**EXTRACTED RECORDS**
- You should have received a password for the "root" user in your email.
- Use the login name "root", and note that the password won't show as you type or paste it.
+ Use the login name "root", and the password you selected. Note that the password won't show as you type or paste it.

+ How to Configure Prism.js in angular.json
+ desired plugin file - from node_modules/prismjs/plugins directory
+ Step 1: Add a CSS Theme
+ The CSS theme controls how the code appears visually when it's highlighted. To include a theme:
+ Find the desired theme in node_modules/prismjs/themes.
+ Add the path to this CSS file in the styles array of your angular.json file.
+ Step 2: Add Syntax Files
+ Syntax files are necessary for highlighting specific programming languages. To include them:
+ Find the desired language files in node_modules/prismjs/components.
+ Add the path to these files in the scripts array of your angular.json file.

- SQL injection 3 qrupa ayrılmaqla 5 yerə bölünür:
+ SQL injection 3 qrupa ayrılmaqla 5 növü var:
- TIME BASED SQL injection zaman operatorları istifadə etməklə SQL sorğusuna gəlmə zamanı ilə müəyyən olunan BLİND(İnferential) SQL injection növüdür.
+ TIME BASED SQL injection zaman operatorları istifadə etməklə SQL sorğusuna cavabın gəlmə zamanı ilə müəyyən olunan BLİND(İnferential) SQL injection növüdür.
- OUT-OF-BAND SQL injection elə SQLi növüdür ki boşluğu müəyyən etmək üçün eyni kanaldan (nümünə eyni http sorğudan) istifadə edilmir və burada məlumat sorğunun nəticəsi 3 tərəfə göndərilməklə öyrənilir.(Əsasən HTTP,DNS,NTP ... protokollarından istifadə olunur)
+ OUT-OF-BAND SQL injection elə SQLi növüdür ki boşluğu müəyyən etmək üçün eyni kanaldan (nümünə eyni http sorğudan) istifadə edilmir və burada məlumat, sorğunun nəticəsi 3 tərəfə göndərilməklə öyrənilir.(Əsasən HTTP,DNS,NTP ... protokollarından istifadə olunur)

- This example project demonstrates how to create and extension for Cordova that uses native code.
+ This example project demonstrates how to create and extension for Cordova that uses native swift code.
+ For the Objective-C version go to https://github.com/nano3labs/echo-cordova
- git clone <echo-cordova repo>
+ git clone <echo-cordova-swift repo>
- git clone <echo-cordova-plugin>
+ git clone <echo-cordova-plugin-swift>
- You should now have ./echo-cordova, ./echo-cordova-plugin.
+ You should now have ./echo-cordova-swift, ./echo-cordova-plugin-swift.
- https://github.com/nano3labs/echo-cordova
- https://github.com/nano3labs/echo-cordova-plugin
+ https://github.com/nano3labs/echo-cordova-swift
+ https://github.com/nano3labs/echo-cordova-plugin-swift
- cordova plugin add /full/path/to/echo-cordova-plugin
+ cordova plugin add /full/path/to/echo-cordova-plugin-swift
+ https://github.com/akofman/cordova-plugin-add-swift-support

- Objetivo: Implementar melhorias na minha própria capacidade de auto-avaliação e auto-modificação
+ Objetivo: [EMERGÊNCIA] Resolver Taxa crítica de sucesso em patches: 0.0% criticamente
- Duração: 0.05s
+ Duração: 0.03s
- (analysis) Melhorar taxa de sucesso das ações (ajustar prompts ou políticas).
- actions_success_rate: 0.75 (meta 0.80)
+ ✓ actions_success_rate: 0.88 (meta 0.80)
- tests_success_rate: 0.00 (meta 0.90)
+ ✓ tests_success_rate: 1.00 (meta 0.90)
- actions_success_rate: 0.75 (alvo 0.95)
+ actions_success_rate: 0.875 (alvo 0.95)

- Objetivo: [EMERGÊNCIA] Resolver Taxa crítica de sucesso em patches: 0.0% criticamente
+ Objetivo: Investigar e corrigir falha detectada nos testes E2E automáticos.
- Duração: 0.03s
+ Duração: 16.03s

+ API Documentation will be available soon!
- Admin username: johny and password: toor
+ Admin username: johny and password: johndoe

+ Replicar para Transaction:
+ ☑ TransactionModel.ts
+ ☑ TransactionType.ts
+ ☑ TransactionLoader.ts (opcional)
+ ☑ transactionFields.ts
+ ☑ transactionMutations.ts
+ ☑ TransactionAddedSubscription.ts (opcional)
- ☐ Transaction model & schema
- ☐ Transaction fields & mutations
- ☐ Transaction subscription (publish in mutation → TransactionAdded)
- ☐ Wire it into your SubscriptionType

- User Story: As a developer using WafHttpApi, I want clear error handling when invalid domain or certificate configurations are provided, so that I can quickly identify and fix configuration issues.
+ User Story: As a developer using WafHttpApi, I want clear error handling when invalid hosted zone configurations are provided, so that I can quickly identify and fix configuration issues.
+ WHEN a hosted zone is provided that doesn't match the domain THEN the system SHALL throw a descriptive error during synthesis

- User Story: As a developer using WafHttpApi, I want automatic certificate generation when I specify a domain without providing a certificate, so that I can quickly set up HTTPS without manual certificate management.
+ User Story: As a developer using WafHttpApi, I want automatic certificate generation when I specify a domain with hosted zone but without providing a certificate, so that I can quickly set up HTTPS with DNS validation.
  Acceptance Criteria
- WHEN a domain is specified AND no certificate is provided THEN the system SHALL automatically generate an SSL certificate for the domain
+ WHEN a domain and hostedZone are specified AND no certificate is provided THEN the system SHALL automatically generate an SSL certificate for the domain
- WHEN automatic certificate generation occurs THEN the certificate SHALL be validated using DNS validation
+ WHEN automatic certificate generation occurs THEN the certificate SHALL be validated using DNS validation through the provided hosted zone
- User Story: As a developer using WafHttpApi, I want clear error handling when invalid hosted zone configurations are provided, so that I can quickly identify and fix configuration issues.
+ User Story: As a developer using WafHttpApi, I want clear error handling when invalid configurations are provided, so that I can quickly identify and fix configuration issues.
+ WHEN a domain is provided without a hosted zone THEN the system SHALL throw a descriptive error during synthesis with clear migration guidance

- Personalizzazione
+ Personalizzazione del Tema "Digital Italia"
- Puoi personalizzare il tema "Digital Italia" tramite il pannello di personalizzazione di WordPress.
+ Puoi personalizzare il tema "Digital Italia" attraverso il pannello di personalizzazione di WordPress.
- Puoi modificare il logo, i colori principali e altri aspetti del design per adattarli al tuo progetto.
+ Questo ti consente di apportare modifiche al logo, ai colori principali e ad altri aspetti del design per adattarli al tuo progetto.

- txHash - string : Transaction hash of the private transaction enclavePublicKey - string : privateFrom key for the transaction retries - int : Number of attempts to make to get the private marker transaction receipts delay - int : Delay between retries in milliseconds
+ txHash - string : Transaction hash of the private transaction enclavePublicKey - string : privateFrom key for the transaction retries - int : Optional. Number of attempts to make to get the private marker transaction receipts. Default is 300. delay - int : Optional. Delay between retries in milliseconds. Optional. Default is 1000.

**WHAT TO PRODUCE**
An exact reproduction of the listing is needed.

**SOLUTION TO THE EXERCISE**
- You should have received a password for the "root" user in your email.
- Use the login name "root", and note that the password won't show as you type or paste it.
+ Use the login name "root", and the password you selected. Note that the password won't show as you type or paste it.

+ How to Configure Prism.js in angular.json
+ desired plugin file - from node_modules/prismjs/plugins directory
+ Step 1: Add a CSS Theme
+ The CSS theme controls how the code appears visually when it's highlighted. To include a theme:
+ Find the desired theme in node_modules/prismjs/themes.
+ Add the path to this CSS file in the styles array of your angular.json file.
+ Step 2: Add Syntax Files
+ Syntax files are necessary for highlighting specific programming languages. To include them:
+ Find the desired language files in node_modules/prismjs/components.
+ Add the path to these files in the scripts array of your angular.json file.

- SQL injection 3 qrupa ayrılmaqla 5 yerə bölünür:
+ SQL injection 3 qrupa ayrılmaqla 5 növü var:
- TIME BASED SQL injection zaman operatorları istifadə etməklə SQL sorğusuna gəlmə zamanı ilə müəyyən olunan BLİND(İnferential) SQL injection növüdür.
+ TIME BASED SQL injection zaman operatorları istifadə etməklə SQL sorğusuna cavabın gəlmə zamanı ilə müəyyən olunan BLİND(İnferential) SQL injection növüdür.
- OUT-OF-BAND SQL injection elə SQLi növüdür ki boşluğu müəyyən etmək üçün eyni kanaldan (nümünə eyni http sorğudan) istifadə edilmir və burada məlumat sorğunun nəticəsi 3 tərəfə göndərilməklə öyrənilir.(Əsasən HTTP,DNS,NTP ... protokollarından istifadə olunur)
+ OUT-OF-BAND SQL injection elə SQLi növüdür ki boşluğu müəyyən etmək üçün eyni kanaldan (nümünə eyni http sorğudan) istifadə edilmir və burada məlumat, sorğunun nəticəsi 3 tərəfə göndərilməklə öyrənilir.(Əsasən HTTP,DNS,NTP ... protokollarından istifadə olunur)

- This example project demonstrates how to create and extension for Cordova that uses native code.
+ This example project demonstrates how to create and extension for Cordova that uses native swift code.
+ For the Objective-C version go to https://github.com/nano3labs/echo-cordova
- git clone <echo-cordova repo>
+ git clone <echo-cordova-swift repo>
- git clone <echo-cordova-plugin>
+ git clone <echo-cordova-plugin-swift>
- You should now have ./echo-cordova, ./echo-cordova-plugin.
+ You should now have ./echo-cordova-swift, ./echo-cordova-plugin-swift.
- https://github.com/nano3labs/echo-cordova
- https://github.com/nano3labs/echo-cordova-plugin
+ https://github.com/nano3labs/echo-cordova-swift
+ https://github.com/nano3labs/echo-cordova-plugin-swift
- cordova plugin add /full/path/to/echo-cordova-plugin
+ cordova plugin add /full/path/to/echo-cordova-plugin-swift
+ https://github.com/akofman/cordova-plugin-add-swift-support

- Objetivo: Implementar melhorias na minha própria capacidade de auto-avaliação e auto-modificação
+ Objetivo: [EMERGÊNCIA] Resolver Taxa crítica de sucesso em patches: 0.0% criticamente
- Duração: 0.05s
+ Duração: 0.03s
- (analysis) Melhorar taxa de sucesso das ações (ajustar prompts ou políticas).
- actions_success_rate: 0.75 (meta 0.80)
+ ✓ actions_success_rate: 0.88 (meta 0.80)
- tests_success_rate: 0.00 (meta 0.90)
+ ✓ tests_success_rate: 1.00 (meta 0.90)
- actions_success_rate: 0.75 (alvo 0.95)
+ actions_success_rate: 0.875 (alvo 0.95)

- Objetivo: [EMERGÊNCIA] Resolver Taxa crítica de sucesso em patches: 0.0% criticamente
+ Objetivo: Investigar e corrigir falha detectada nos testes E2E automáticos.
- Duração: 0.03s
+ Duração: 16.03s

+ API Documentation will be available soon!
- Admin username: johny and password: toor
+ Admin username: johny and password: johndoe

+ Replicar para Transaction:
+ ☑ TransactionModel.ts
+ ☑ TransactionType.ts
+ ☑ TransactionLoader.ts (opcional)
+ ☑ transactionFields.ts
+ ☑ transactionMutations.ts
+ ☑ TransactionAddedSubscription.ts (opcional)
- ☐ Transaction model & schema
- ☐ Transaction fields & mutations
- ☐ Transaction subscription (publish in mutation → TransactionAdded)
- ☐ Wire it into your SubscriptionType

- User Story: As a developer using WafHttpApi, I want clear error handling when invalid domain or certificate configurations are provided, so that I can quickly identify and fix configuration issues.
+ User Story: As a developer using WafHttpApi, I want clear error handling when invalid hosted zone configurations are provided, so that I can quickly identify and fix configuration issues.
+ WHEN a hosted zone is provided that doesn't match the domain THEN the system SHALL throw a descriptive error during synthesis

- User Story: As a developer using WafHttpApi, I want automatic certificate generation when I specify a domain without providing a certificate, so that I can quickly set up HTTPS without manual certificate management.
+ User Story: As a developer using WafHttpApi, I want automatic certificate generation when I specify a domain with hosted zone but without providing a certificate, so that I can quickly set up HTTPS with DNS validation.
  Acceptance Criteria
- WHEN a domain is specified AND no certificate is provided THEN the system SHALL automatically generate an SSL certificate for the domain
+ WHEN a domain and hostedZone are specified AND no certificate is provided THEN the system SHALL automatically generate an SSL certificate for the domain
- WHEN automatic certificate generation occurs THEN the certificate SHALL be validated using DNS validation
+ WHEN automatic certificate generation occurs THEN the certificate SHALL be validated using DNS validation through the provided hosted zone
- User Story: As a developer using WafHttpApi, I want clear error handling when invalid hosted zone configurations are provided, so that I can quickly identify and fix configuration issues.
+ User Story: As a developer using WafHttpApi, I want clear error handling when invalid configurations are provided, so that I can quickly identify and fix configuration issues.
+ WHEN a domain is provided without a hosted zone THEN the system SHALL throw a descriptive error during synthesis with clear migration guidance

- Personalizzazione
+ Personalizzazione del Tema "Digital Italia"
- Puoi personalizzare il tema "Digital Italia" tramite il pannello di personalizzazione di WordPress.
+ Puoi personalizzare il tema "Digital Italia" attraverso il pannello di personalizzazione di WordPress.
- Puoi modificare il logo, i colori principali e altri aspetti del design per adattarli al tuo progetto.
+ Questo ti consente di apportare modifiche al logo, ai colori principali e ad altri aspetti del design per adattarli al tuo progetto.

- txHash - string : Transaction hash of the private transaction enclavePublicKey - string : privateFrom key for the transaction retries - int : Number of attempts to make to get the private marker transaction receipts delay - int : Delay between retries in milliseconds
+ txHash - string : Transaction hash of the private transaction enclavePublicKey - string : privateFrom key for the transaction retries - int : Optional. Number of attempts to make to get the private marker transaction receipts. Default is 300. delay - int : Optional. Delay between retries in milliseconds. Optional. Default is 1000.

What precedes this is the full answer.